メール機能では、他社との共通絵文字を表示する機能をサポート。デコレメールにも対応しており、テンプレートを使ったメールを送信できる。画像を挿入するMy絵文字も利用できるが、メール本文作成中の「その他」メニュー→「デコレメール設定」→「My絵文字」で選ぶ。
文字入力では、手書き入力をサポート。ひらがな/カタカナと2つの認識エリア枠が用意されたBoxモード、画面下部に認識エリア枠1つが表示されるCont.モード、特別な枠は表示されないものの手描き入力できるスクリーンモードの3つから好みの入力モードを選択できる。なお、漢字入力はできず、ひらがなかカタカナを描いて認識させ、漢字に変換するという流れ。実際に試したところ、癖のある字体を書くとさすがに認識しづらいようだ。
待受状態では、画面下部に「電話」「メール」「Y!」「メニュー」という4つの項目が用意されている。このうち「メニュー」を選ぶと、メインメニューにアクセスする。メニュー操作時のレスポンスは良好でストレスは漢字ない。メインメニューは12分割のアイコンで、着せ替えはできない。
520万画素CMOSカメラは、手ブレ補正や逆光補正などに対応する。顔認識機能も用意されている。ワンセグでは録画や視聴予約もサポート。連続視聴時間は約3時間。8GBの内蔵メモリ、microSDHCカードスロット(最大8GB)を搭載する。また、BluetoothはVer2.0対応で、HSP、HFP、SPP、DNP、OPP、A2DP、AVRCPなどに対応する。
主な対応サービスは、着うたフル/着うた、国際ローミング(GSM)、3Gハイスピード(下り最大7.2Mbps)、PCサイトブラウザ、S!速報ニュース、S!電話帳バックアップ、テレビ電話、タダメロディなど。GPSや電子コミック、S!アプリ、おサイフケータイ(S!FeliCa)は非対応となる。
マルチメディア関連では、WMA/WMVに対応しており、動画や音楽を楽しめる。
■ 位置付け
もともと、サムスン製の「OMNIA」という携帯電話は、Windows Mobile搭載のスマートフォンとして海外市場で登場した。しかし、日本市場向けモデルの「930SC」はスマートフォンではなく、一般的な携帯電話として仕上げられた。スマートフォンの高い自由性はないが、いわばタッチパネルケータイの入門機となっている。
海外メーカーの携帯電話は、日本市場で発達した各種サービスが利用できないことが少なくない。しかし、かねてより韓国メーカーは日本市場にあわせた携帯電話を投入してきており、今回の「930SC」は新絵文字やデコレメール、S!速報ニュースなどにも対応している。

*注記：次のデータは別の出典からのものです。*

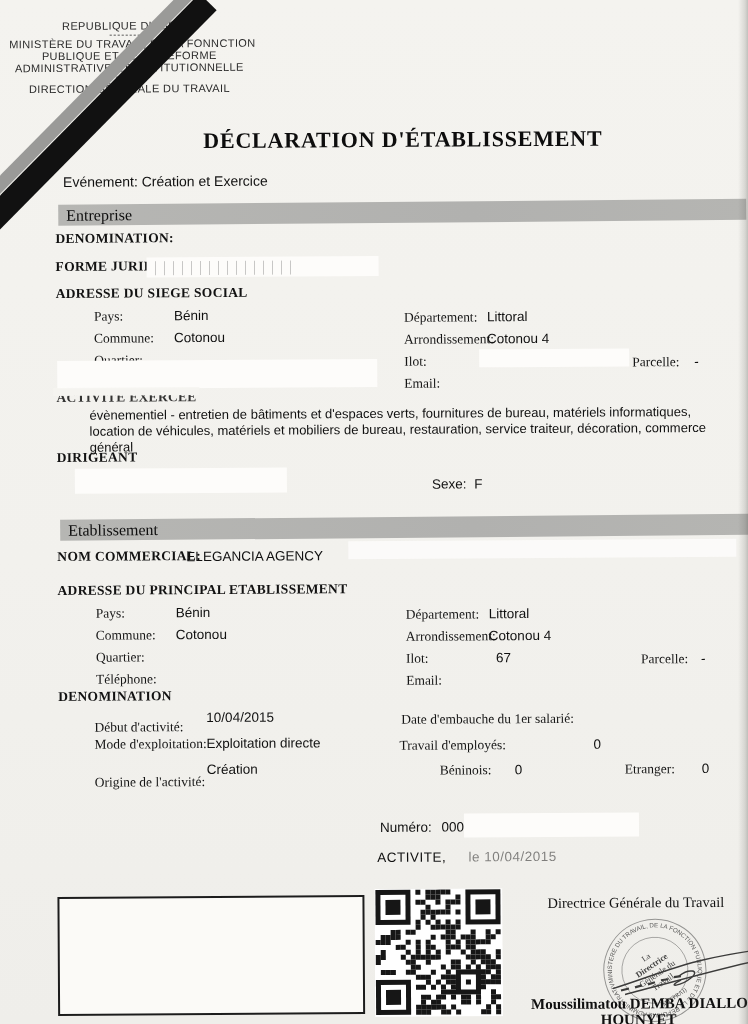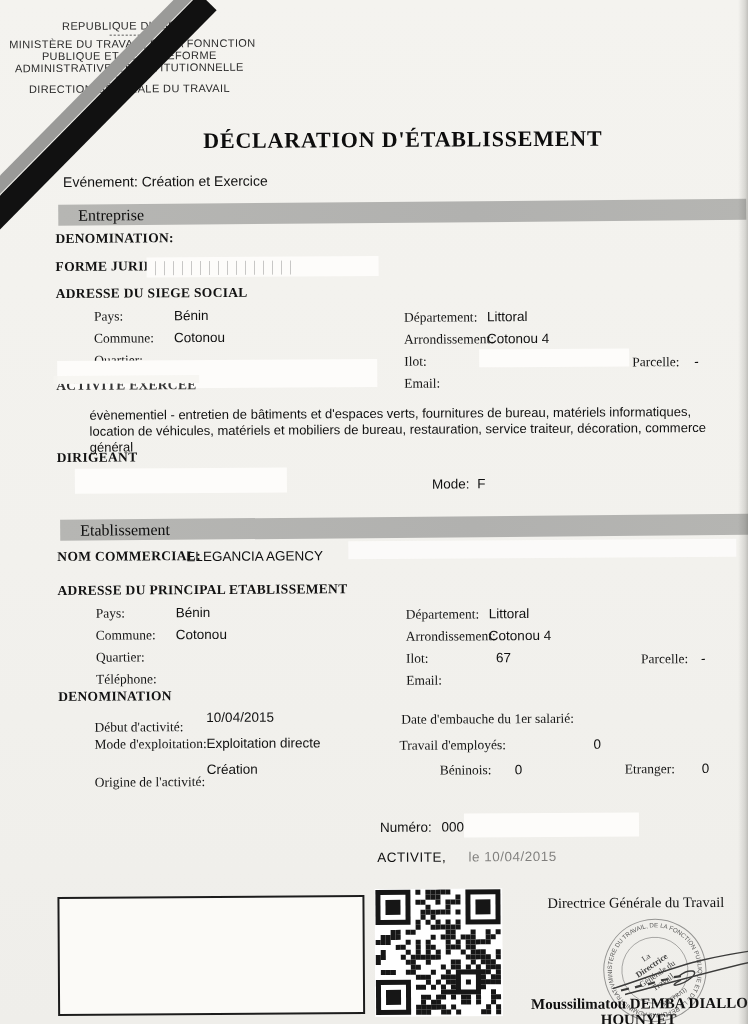--- a/index.html
+++ b/index.html
@@ -25,7 +25,7 @@
   .sep{font-size:9px;letter-spacing:1px;color:#2a2a2a;line-height:6px;}
   .banner{position:absolute;left:60px;width:688px;height:21px;background:linear-gradient(90deg,#b6b6b3,#b1b1af 60%,#b5b5b2);
         transform:rotate(-0.15deg);}
-  .banner span{font-family:"Liberation Serif",serif;font-size:16px;color:#0e0e0e;padding-left:20px;line-height:21px;display:inline-block;}
+  .banner span{font-family:"Liberation Serif",serif;font-size:16px;color:#0e0e0e;padding-left:8px;line-height:21px;display:inline-block;}
   .redact{position:absolute;background:#fdfcfa;}
   .redact-ticks{background:#fdfcfa;background-image:repeating-linear-gradient(90deg,rgba(100,100,100,.35) 0 1px,transparent 1px 9px);
         background-size:60% 70%;background-repeat:no-repeat;background-position:8px 4px;}

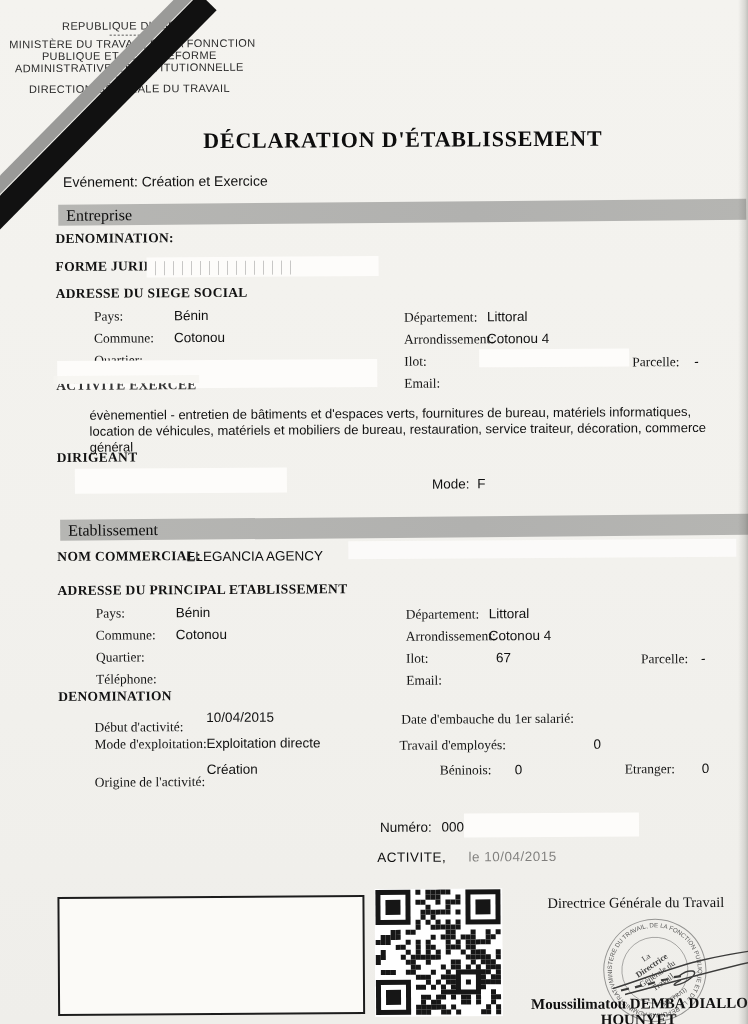--- a/index.html
+++ b/index.html
@@ -85,7 +85,7 @@
 
     <div class="redact" style="left:58px;top:359px;width:320px;height:28px;"></div>
 
-    <div class="abs h cut-top" style="left:57px;top:376px;opacity:.85;">ACTIVITE EXERCEE</div>
+    <div class="abs h cut-top" style="left:57px;top:388px;opacity:.85;">ACTIVITE EXERCEE</div>
     <div class="abs val wrap" style="left:90px;top:406px;width:648px;">évènementiel - entretien de bâtiments et d'espaces verts, fournitures de bureau, matériels informatiques, location de véhicules, matériels et mobiliers de bureau, restauration, service traiteur, décoration, commerce général</div>
 
     <div class="abs h" style="left:57px;top:448px;">DIRIGEANT</div>

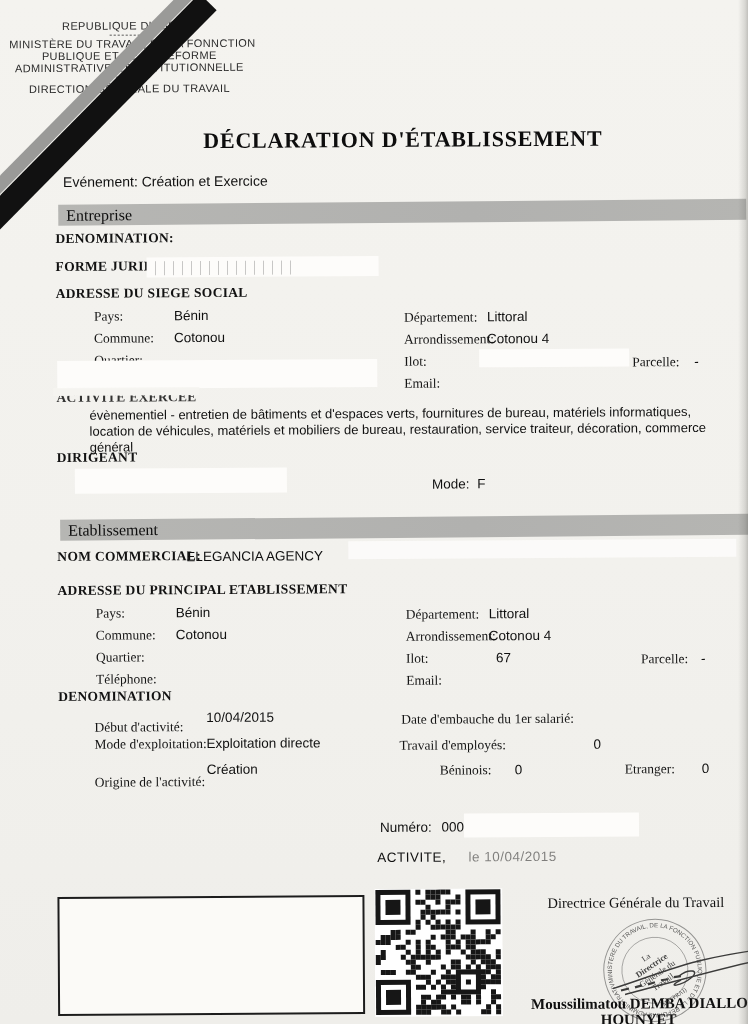--- a/index.html
+++ b/index.html
@@ -91,7 +91,7 @@
     <div class="abs h" style="left:57px;top:448px;">DIRIGEANT</div>
     <div class="redact" style="left:75px;top:467px;width:212px;height:25px;"></div>
     <div class="abs val" style="left:432px;top:477px;">
-      <span>Mode:</span>
+      <span>Sexe:</span>
       <span style="margin-left:4px;">F</span>
     </div>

その一方で、コミックやゲームなどアプリベースのサービスが利用できない点は注意したいところ。人によってはおサイフケータイ非対応という点も気になるだろう。ユニークな機能であるウィジェットも追加ダウンロードができない形となっており、タッチパネルや加速度センサーを搭載するといった先端的な特徴を持ちながら、クローズドな環境で楽しむケータイという印象を強く受けた。また、テンキーや方向決定キーがないため、メインメニューの呼び出しや選択は一般的な携帯電話と異なるが、その他の使い勝手はあまり違和感はない。ただ、メールなど文字入力はさすがにテンキーほどスピーディにはいかない。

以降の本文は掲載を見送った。